Simone Veil quittera le gouvernement en 1979. Élue députée européenne, elle sera la première femme nommée à la présidence du Parlement européen (1979 à 1982). L’Europe sera le deuxième grand défi de cette femme d’exception.

La feuille de route d’Agnès Buzyn précisée.

La ministre des Solidarités et de la Santé, reconduite dans le gouvernement Philippe 2, a remis sa feuille de route à Édouard Philippe en vue de la déclaration de politique générale, le 4 juillet. Elle confirme un certain nombre de promesses de campagne d’Emmanuel Macron. L’Ondam sera bien fixé à 2,3% sur la période 2018-2022 (soit une économie évaluée à 15 Mds €).

Le RSI, sera intégré dès 2018 au régime général via la création d’un guichet spécifique. Une refonte de la sécurité sociale étudiante est également prévue en confiant la gestion au régime général ou au régime d’origine de l’affilié. Le PLFSS 2018 se penchera sur ces deux réformes.

Les dépassements d’honoraires seront traités via les contrats responsables et les négociations conventionnelles. Mais pas de précisions sur les 3 offres types malgré un renforcement de la lisibilité des contrats. Concernant le « zéro RAC »sur l’optique, l’audio et le dentaire, Agnès Buzyn avance la définition d’un panier de soins indispensables à tarifs opposables, avec des plafonds et une redéfinition du partage AMO – AMC. Le tiers payant sera « généralisable » et non plus généralisé…

La prévention s’imposera bien comme une priorité à travers la mise en place d’une stratégie nationale de santé.

Enfin, sur la retraite un accord de méthode sera négocié d’ici le printemps prochain avec les organisations syndicales et patronales. Le régime universel de base promis sera mis en place progressivement, sans toucher à l’âge légal.

Après un quinquennat de défiance entre le ministère de la Santé et les syndicats de médecins, Agnès Buzyn souhaite établir « un dialogue constant et constructif avec l’ensemble des acteurs du système de santé avec les partenaires sociaux, avec les associations, (…) et avec les collectivités territoriales ».

 

Enquête sur l’antibiothérapie.

Jusqu’à la fin août, le Conseil National de l’Ordre invite tous les chirurgiens-dentistes à répondre à un questionnaire en ligne sur leur pratiques en termes de prescription d’antibiotiques.

Il s’agit d’une enquête nationale inédite visant à étudier les comportements de prescription d’antibiotiques dans la pratique bucco dentaire, comme l’explique Dominique Chave, membre du CNO, et présidente de la commission de la vigilance et des thérapeutiques dans les colonnes de l aLettre de l’Ordre du mois de juin.

Cette enquête est fondamentale dans la mesure où l’antibiorésistance constitue un grave problème de santé publique et une menace sanitaire mondiale.

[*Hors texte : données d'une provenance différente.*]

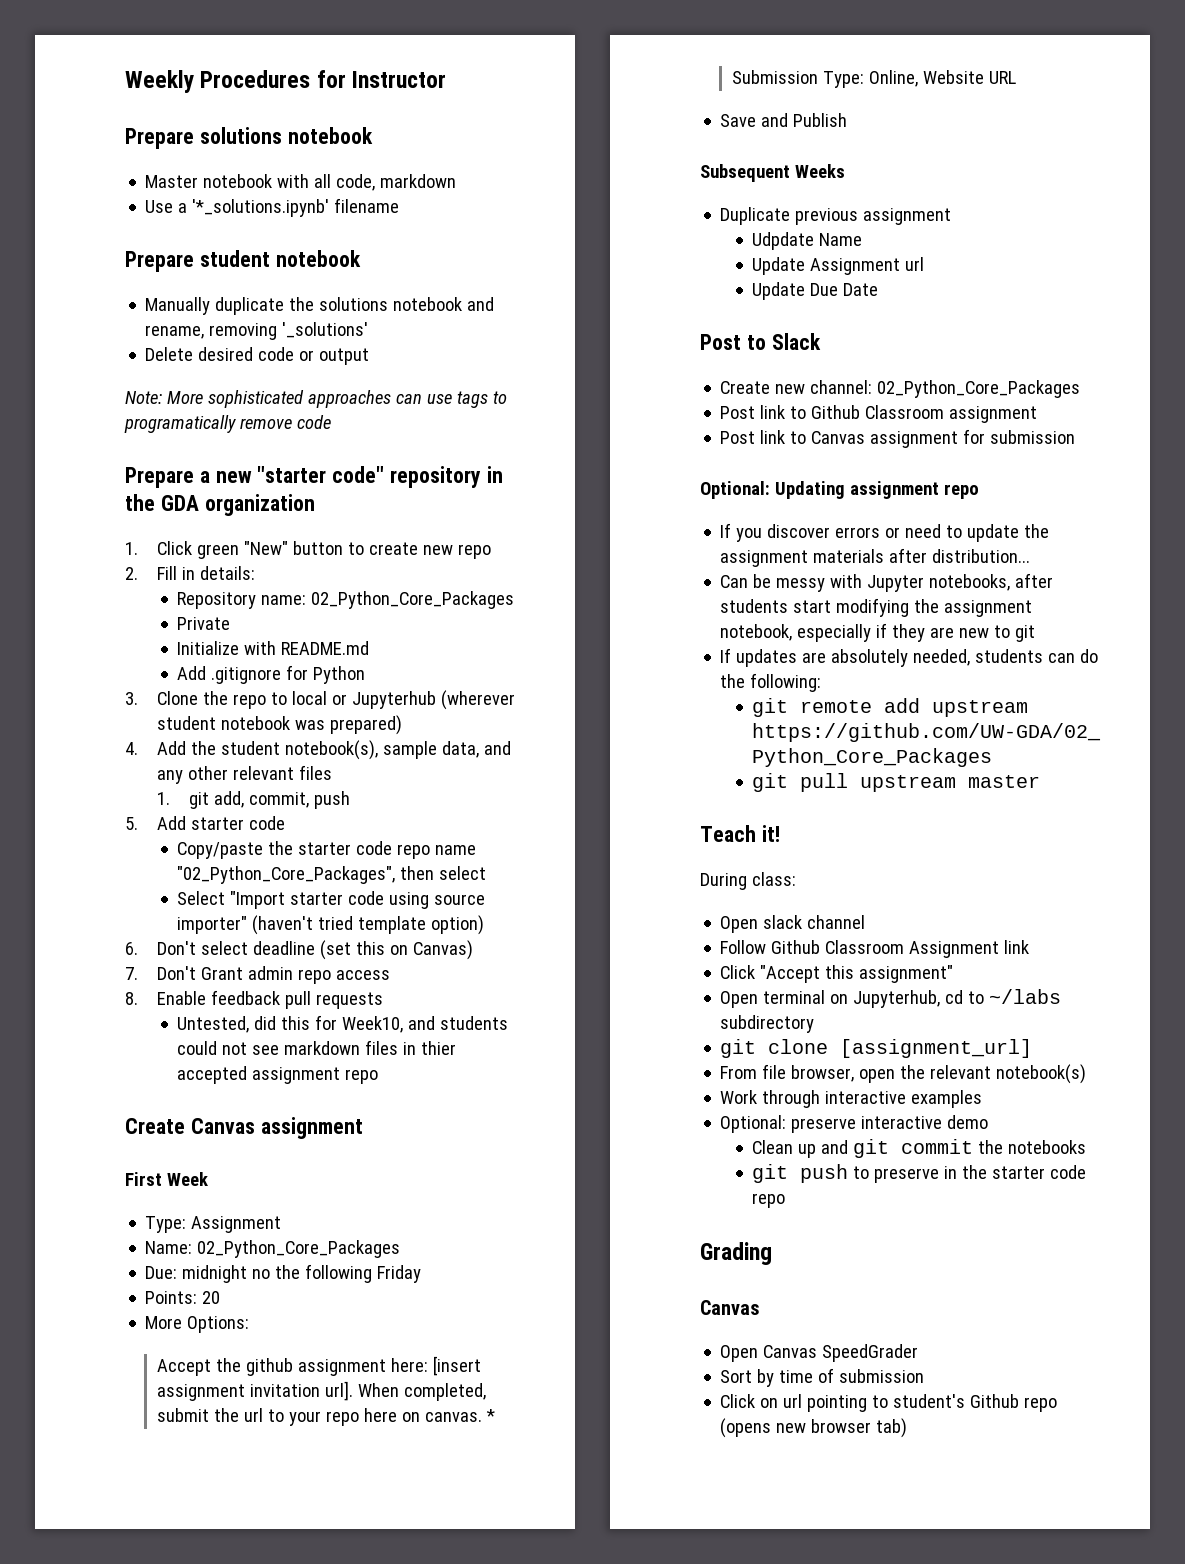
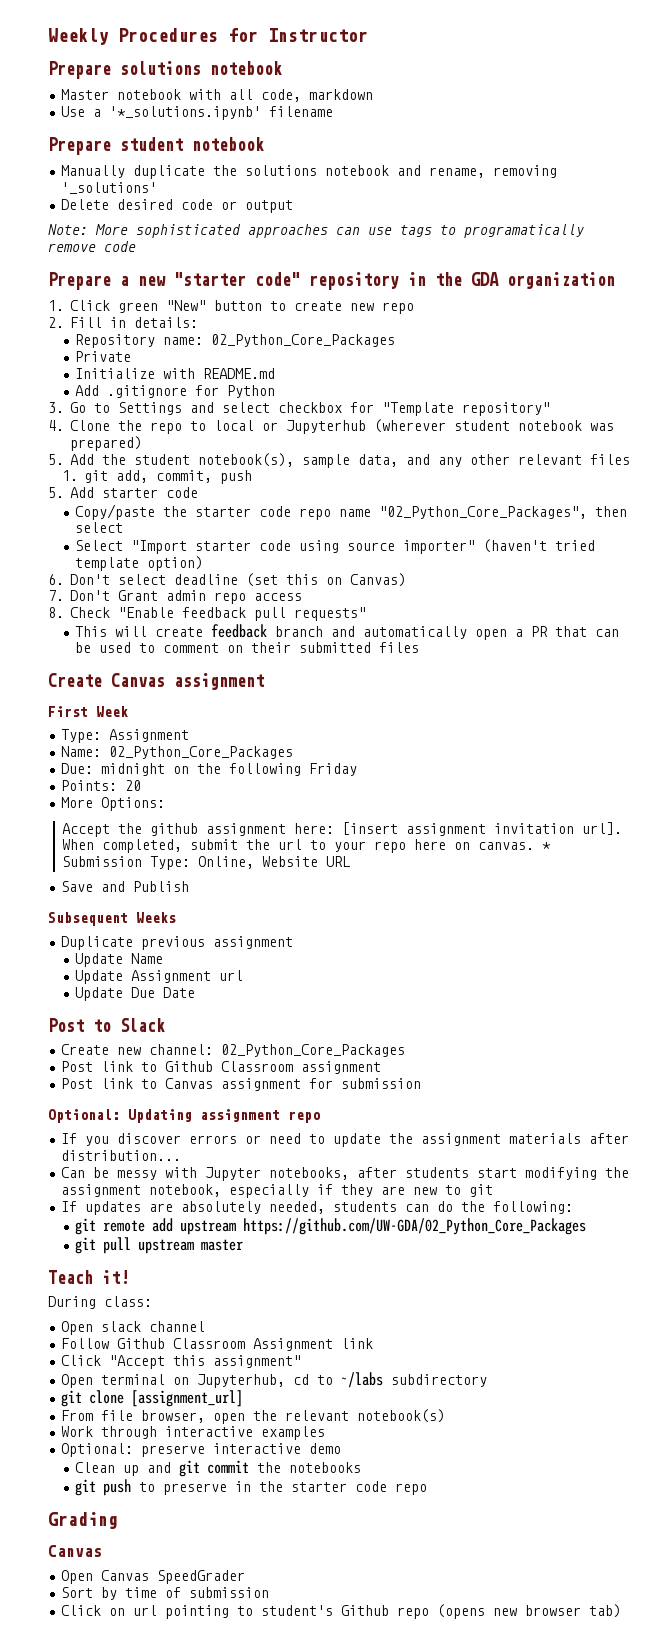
- 3. Clone the repo to local or Jupyterhub (wherever student notebook was prepared)
+ 3. Go to Settings and select checkbox for "Template repository"
+ 4. Clone the repo to local or Jupyterhub (wherever student notebook was prepared)
- 4. Add the student notebook(s), sample data, and any other relevant files
+ 5. Add the student notebook(s), sample data, and any other relevant files
- 8. Enable feedback pull requests
- Untested, did this for Week10, and students could not see markdown files in thier accepted assignment repo
+ 8. Check "Enable feedback pull requests"
+ This will create feedback branch and automatically open a PR that can be used to comment on their submitted files
- Due: midnight no the following Friday
+ Due: midnight on the following Friday
- Udpdate Name
+ Update Name

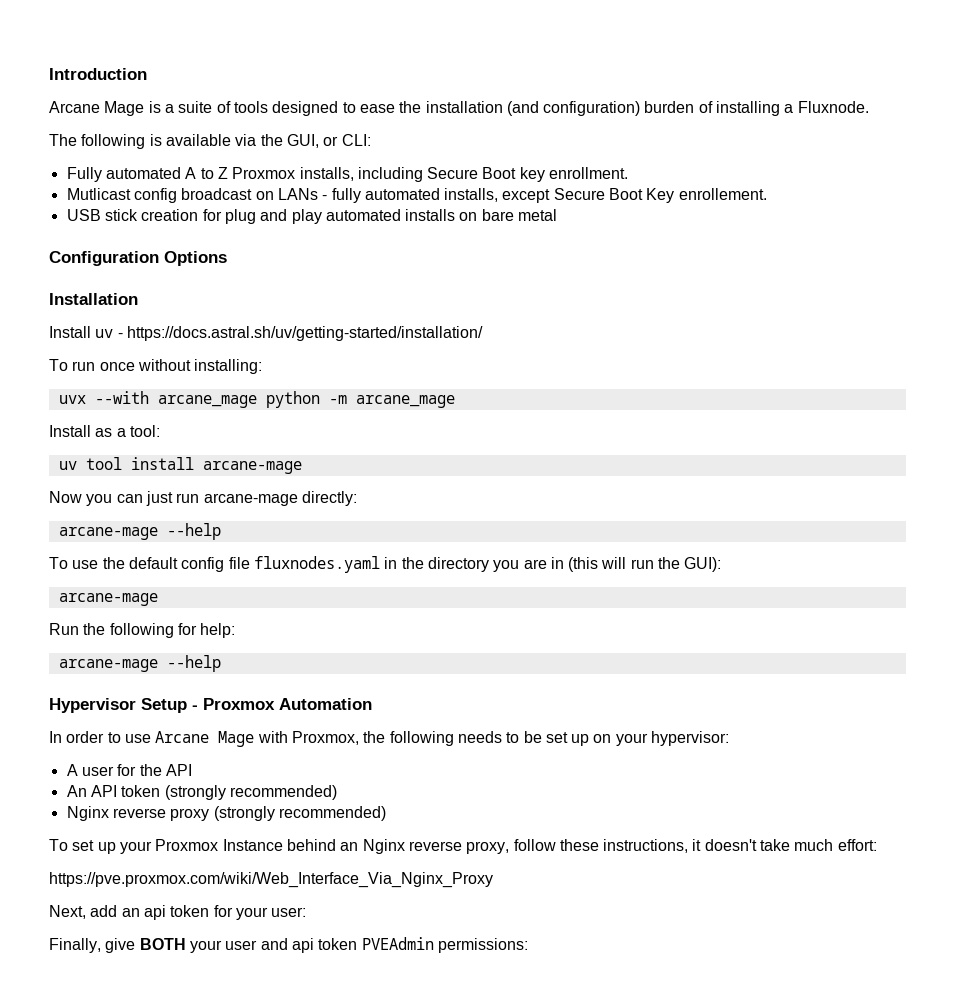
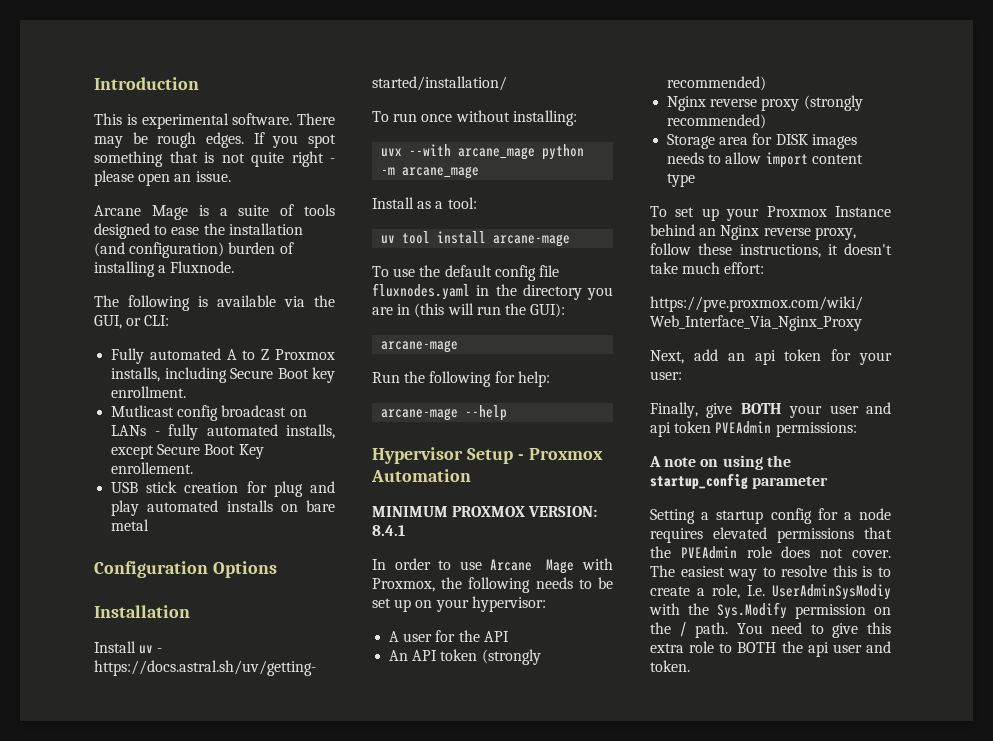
+ This is experimental software. There may be rough edges. If you spot something that is not quite right - please open an issue.
- Now you can just run arcane-mage directly:
- arcane-mage --help
+ MINIMUM PROXMOX VERSION: 8.4.1
+ Storage area for DISK images needs to allow import content type
+ A note on using the startup_config parameter
+ Setting a startup config for a node requires elevated permissions that the PVEAdmin role does not cover. The easiest way to resolve this is to create a role, I.e. UserAdminSysModiy with the Sys.Modify permission on the / path. You need to give this extra role to BOTH the api user and token.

Il s’agit pour l’ONCD de dresser un premier portrait des perceptions, des attitudes et des pratiques des chirurgiens dentistes concernant les prescriptions d’antibiotiques et de la résistance bactérienne.

La médecine bucco-dentaire représente moins de 10% des prescriptions d’antibiotiques en france.

http://bit.ly/2qXj7Rw

Congé maternité unique pour toutes.

Le 1er juin, conformément à une promesse du candidat Macron, Marlène Shiappa, secrétaire d’Etat à l’Egalité entre les Femmes et les Hommes, a annoncé la mise en place, peut-être avant l’été, d’un congé maternité uniformisé, quels que soient le statut ou la profession des femmes concernées.

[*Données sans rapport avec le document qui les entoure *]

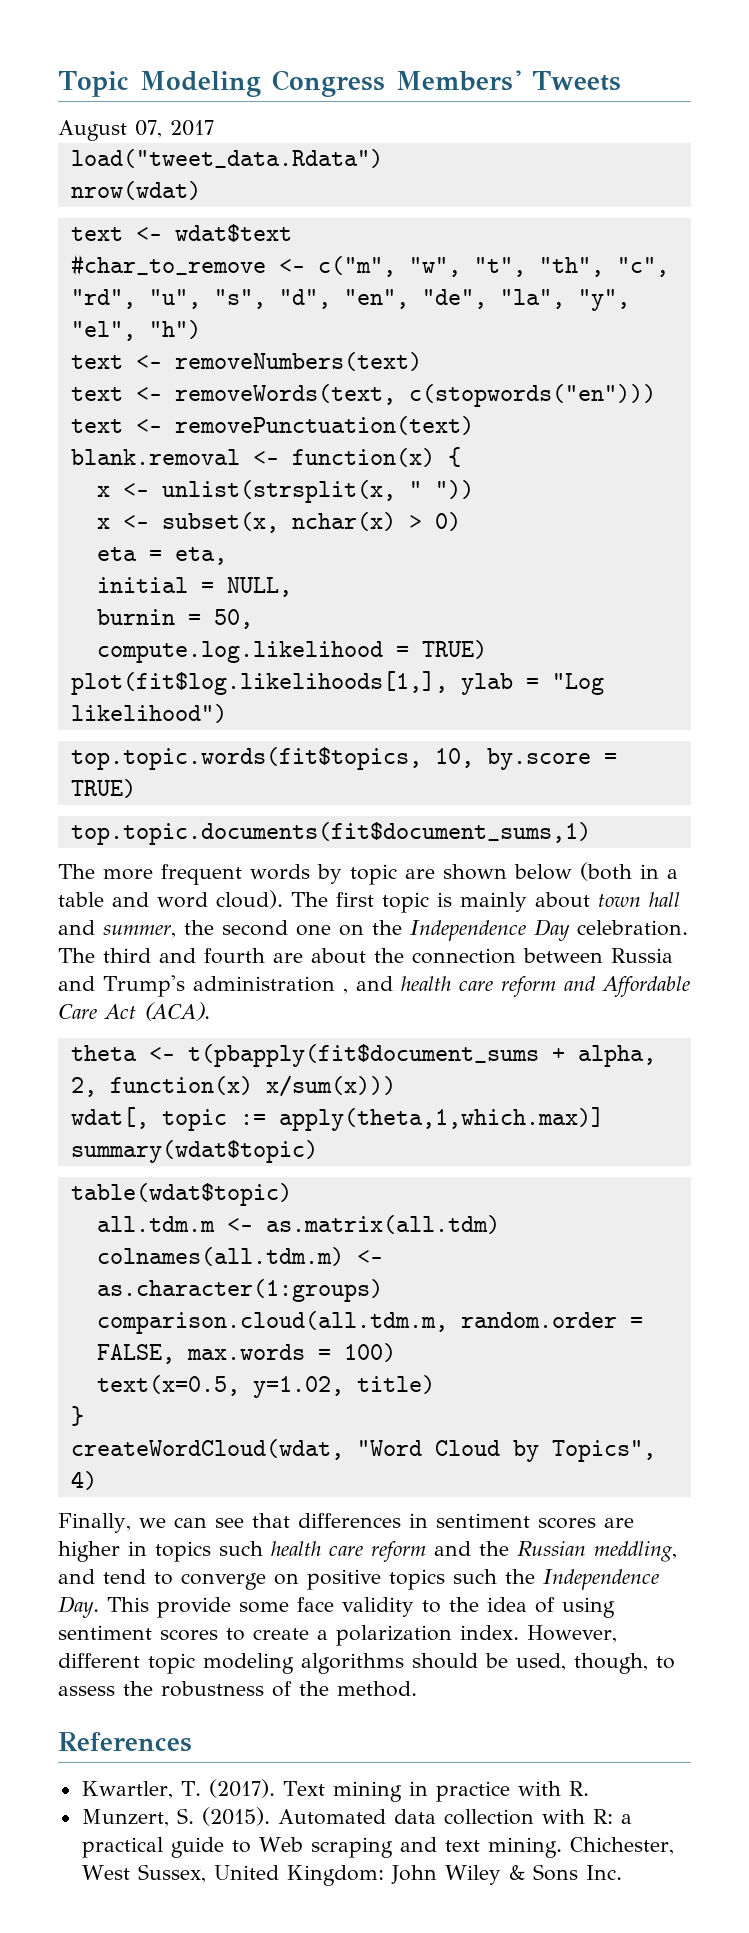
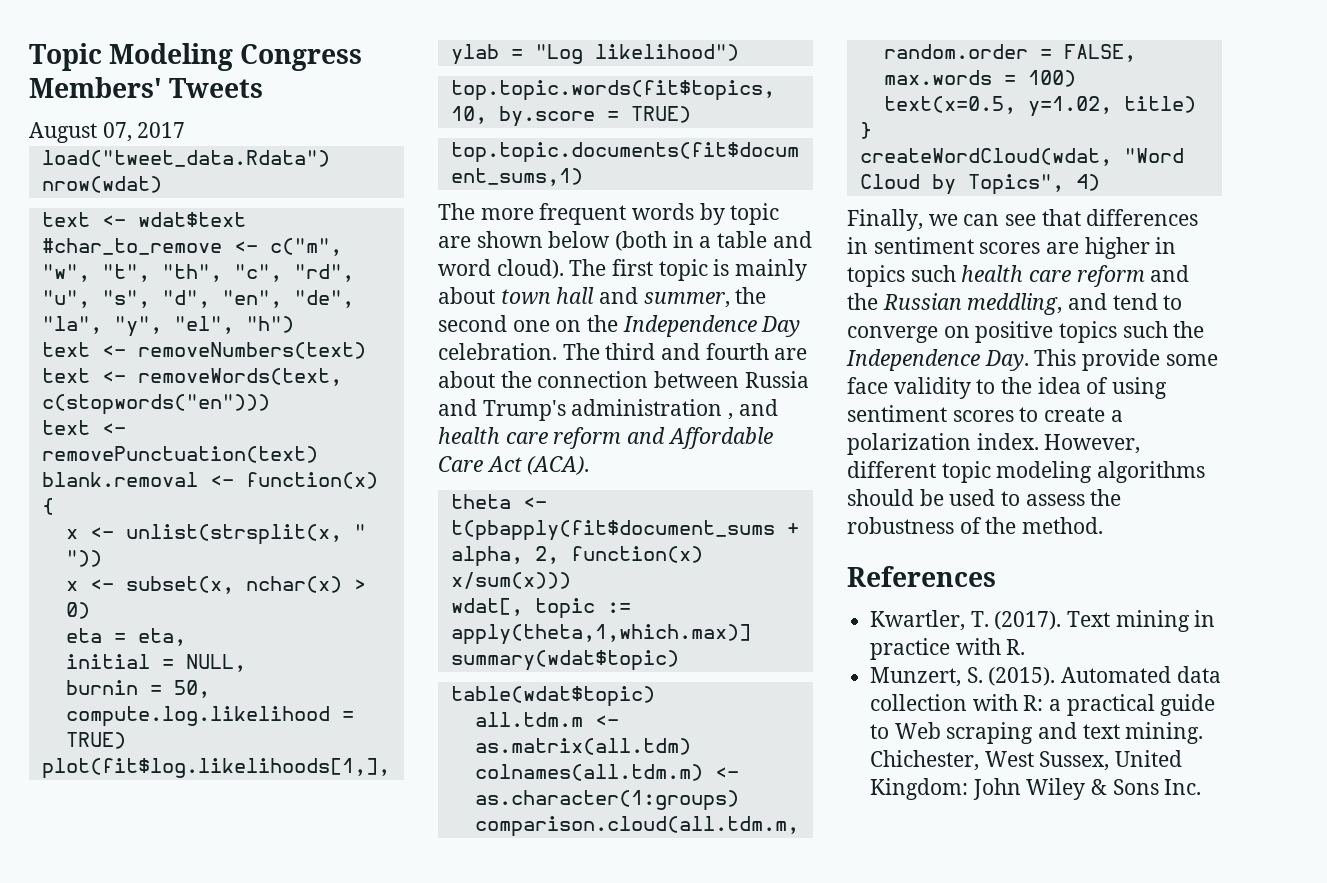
- However, different topic modeling algorithms should be used, though, to assess the robustness of the method.
+ However, different topic modeling algorithms should be used to assess the robustness of the method.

Ces dernières devraient avoir selon la secrétaire d’Etat, un vrai congé maternité, bien rémunéré, aligné sur le régime le plus avantageux. Une harmonisation vers le haut, soit six semaines de congé prénatal et dix semaines de congé post natal pour un premier enfant, selon l’entourage de Marlène Shiappa, cité par l’AFP.

Le gouvernement travaille à l’élaboration d’un portail numérique unique, sur lequel les femmes pourraient déclarer leur congé maternité, le calcul de leurs indemnités se ferait lui automatiquement.

L’UNAPL s’est félicitée de cette mesure, puisque les femmes représentent 44% de l’effectif total des professionnels libéraux (60% chez les chirurgiens dentistes), et qu’au sein des entreprises libérales, 65% des emplois salariés sont occupés par des femmes.